Running a gym takes stamina, patience, resilience and the ability to multi-task like a superhero. Add a pro shop into the mix and things get even more hectic—and, if it’s managed well—even more rewarding.
Many gyms start pro shops to sell team merchandise and cheer-related items in an effort to supplement the revenue that comes from running all-star teams and classes. Though it can feel like yet another thing to add to an already very full plate, pro shops can be a huge moneymaker and help increase the profile of the gym. It takes physical space (unless the shop is online-only), manpower and the ability to juggle a side business, but for many gym owners, the sacrifices are well worth it.
“Opening a pro shop was the best thing we could have done for our business,” says Tara Lezin, pro shop director at Tampa-based Brandon All Stars. The gym trains approximately 300 all-star athletes per year from Levels 1-5, and the program has tripled in size since they started nearly a decade ago. When they opened the pro shop three years ago, they were cash and check only, and Lezin was very hands-on, “pressing a lot of rhinestone items and heat transfers” herself. From those DIY beginnings, they established a client base and started reaching out to companies in the area to provide more inventory for the shop.
Like opening a gym, opening a pro shop is a sizable undertaking that requires teamwork. Lezin says they have parents who work the shop when it’s open, and she has an assistant to help with the online store. “Our best-selling items are our Level 5 team items,” Lezin says. “The kids love to represent their favorite teams.” When they mark up the products, they make sure to have a wide selection catering to different family incomes, so that everyone can find something affordable.
Lezin says that, like any new venture, there will be challenges along the way, but in the end, it’s worth it. “The best advice I can give is to find vendors you trust and that back up the quality of their product,” she says. “It’s your brand and you want it to reflect your gym, just like your teams.”
As for Midwest Cheer Elite, owner Tanya Roesel started its pro shop six years ago when they moved into a larger location. Employees do double-duty, with the front office staff also managing the pro shop, stocking and straightening inventory and selling items. It’s a system that works well for the gym, as evidenced by the booming pro shop.

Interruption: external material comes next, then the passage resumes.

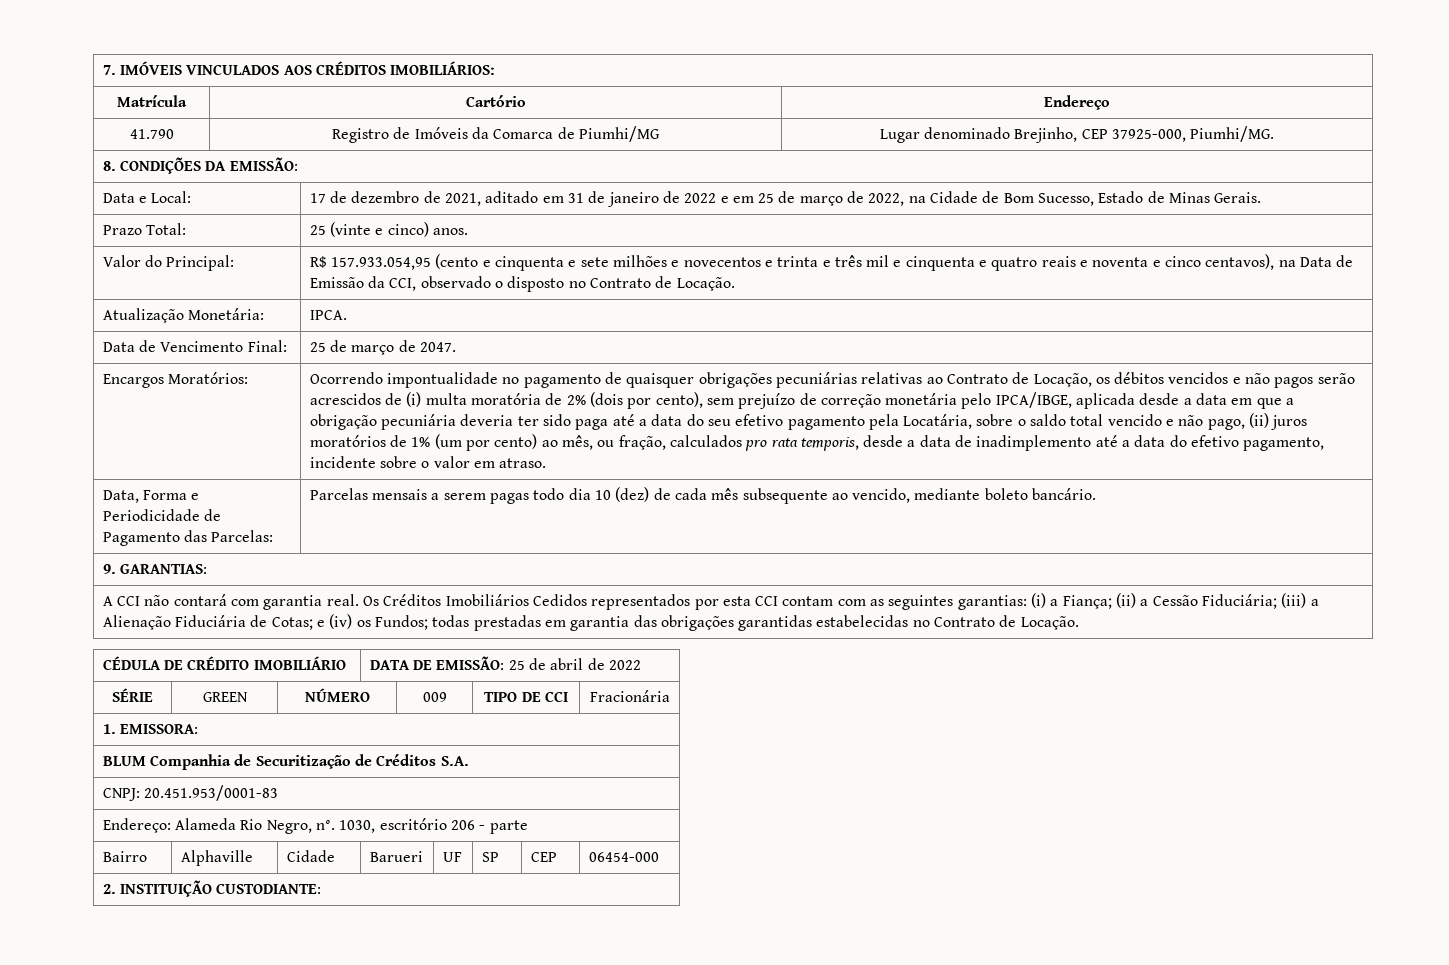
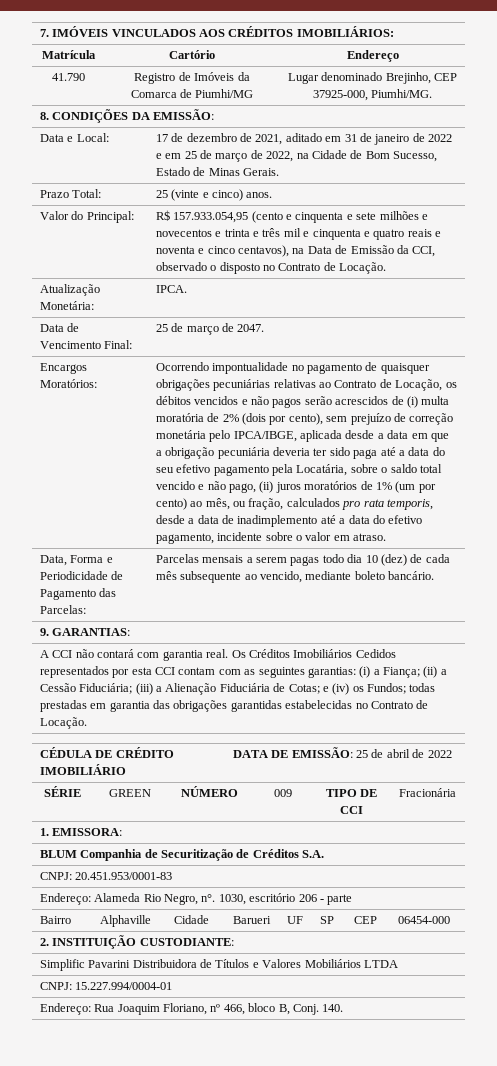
+ Simplific Pavarini Distribuidora de Títulos e Valores Mobiliários LTDA
+ CNPJ: 15.227.994/0004-01
+ Endereço: Rua Joaquim Floriano, nº 466, bloco B, Conj. 140.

Midwest Cheer Elite is a 24,000 square-foot facility that has been in business since 2003; the gym currently houses over 500 competitive athletes on more than 25 teams. Even with those strong numbers, Roesel says that about 25 percent of income comes from the pro shop. The physical space was once Roesel’s office, but was renovated to accommodate the pro shop. They don’t yet have an online component, but do a lot of marketing via social media, providing photos, sizes and pricing so parents and kids can see what is coming down the pike.
As far as marking up their merchandise, Roesel says that if items are already expensive wholesale, the markup can be five or 10 dollars. When they are a bit cheaper, it can be up to 50 percent. And even if they don’t make much profit on an item, it still serves a purpose: “Our philosophy is: the more we have our logo or brand on a customer, the more advertising it provides for our brand,” Roesel says. In that way, the demands of running the shop are well worth it.
To push items, they order in low quantities and market items as a “one-time thing;” that way, there is always something new for customers to buy. During events like their Fall Showcase, they hold brand-new items until the event happens and then bring them out for a one-time sale. “We literally can sell up to $40,000 in pro shop in one hour,” Roesel says. “It’s like Black Friday, and parents start lining up hours before the sale with lists.”
To date, the best-selling items at Midwest Cheer Elite have been “anything with bling or sparkle,” according to Roesel. But it’s all part of a bigger end: when the parents and kids are proud of their teams, they want to show that pride off by wearing T-shirts, using key chains or buying bumper stickers boasting the logo of their gym—and that’s why pro shops can be such a lucrative endeavor.